What’s new at your homestead?



8 Responses leave one →
  1. December 7, 2009

    800 Square Feet. We just moved from an 800 square feet home. It was so tiny tiny small. The layout was terrible too. There was a bedroom on one end of the house and then two others on the other end….and there was a narrow hall with the kitchen sort of on one corner of the house and the living room sort of in the middle….but you couldn’t really see anything from the living room because there was a small entry way……….Now that I’ve confused you…..We recently moved to a 1,200 sq ft home and it feels MASSIVE.

    I love your writing.

    How do I follow you?

  2. December 7, 2009

    Rebecca, you are so kind. I think you can subscribe to my posts via e-mail.

  3. December 7, 2009

    Ha ha, thanks for the excellent post and all the colorful metaphors!

    I’m still finding rice in all sorts of crevices I never knew existed, and somehow I’m usually barefoot when I find those kernels. We don’t play with rice anymore inside… or oatmeal… or water… or anything else real messy for that matter. Poor Shayden and his overly anal mother.

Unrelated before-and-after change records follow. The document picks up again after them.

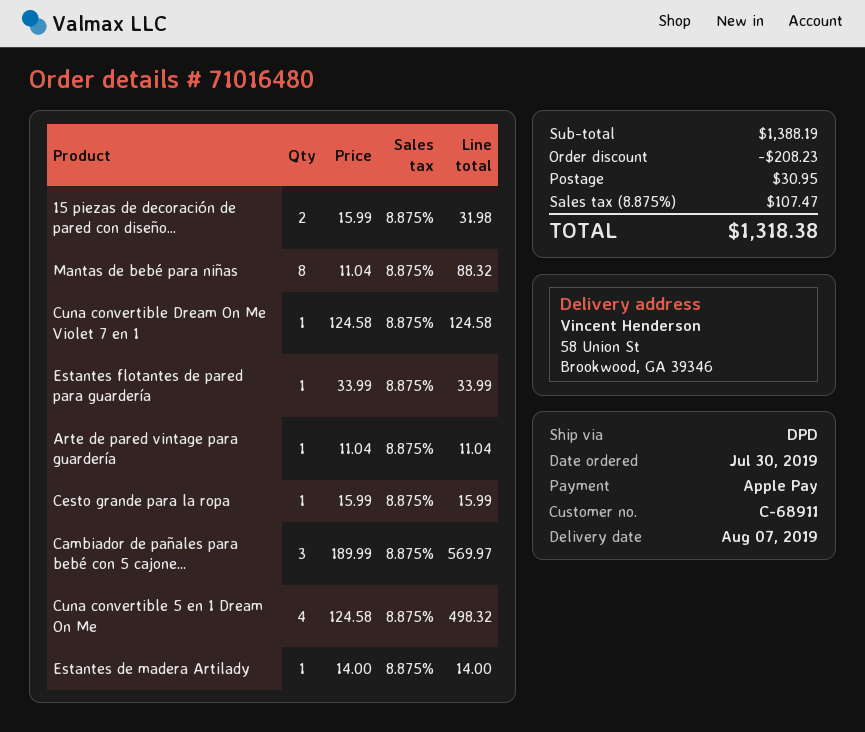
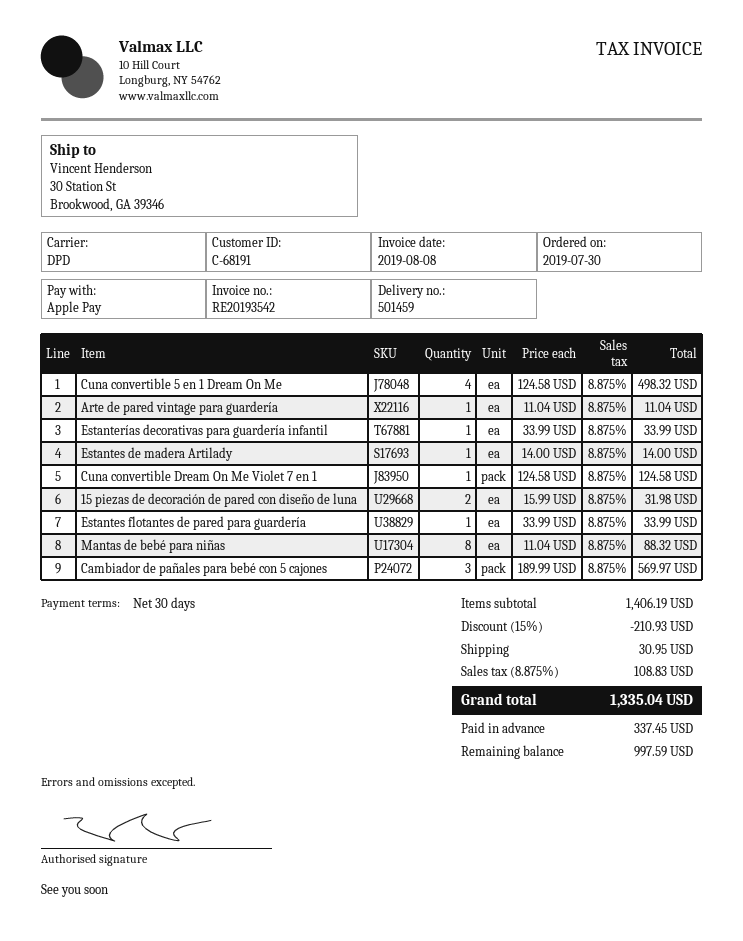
customer number: C-68911 -> C-68191
ship to: 58 Union St, Brookwood, GA 39346 -> 30 Station St, Brookwood, GA 39346
Cesto grande para la ropa: 1 x 15.99 = 15.99 -> none
Estanterías decorativas para guardería infantil: none -> 1 x 33.99 = 33.99
subtotal: 1388.19 -> 1406.19
discount: 208.23 -> 210.93
tax: 8.875% = 107.47 -> 8.875% = 108.83
total: 1318.38 -> 1335.04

    And your free-range hens are hilarious!!

  4. December 7, 2009

    What a beautiful blog! The best advice I’ve ever received about parenting: “don’t sweep until the rice dries.” I have often thought this would be the name of a memoir one day as it rings so true about doing the right thing at the right time. And when we force it, it takes more energy and more time, than it would if we just let it be.

  5. December 8, 2009

    Eight hundred square feet is so pleasant and cozy until it fills with kids, and then I’m always like, wait, don’t we need a football field for this kind of energy? One with a concrete soundproof bunker, say, for Mom?

    Love the chickens. Our neighbor’s lone surviving chicken got to sleep in the garage over one winter. Boy was she MAD when spring came and she had to go outside AND they got more chickens.

  6. Ellen permalink
    December 8, 2009

    Great photos of Lily, the kids, and the chard. And great writing; I’m rooting for Lily in her post menopausal freedom and splendor.

  7. Ike permalink
    December 8, 2009

    Great writing and pictures as usual. I kept going back to the great shot of the beautiful juniper spoons and the last snowy scene. Your descriptions of the snow almost made me miss it but I returned to my senses just in time.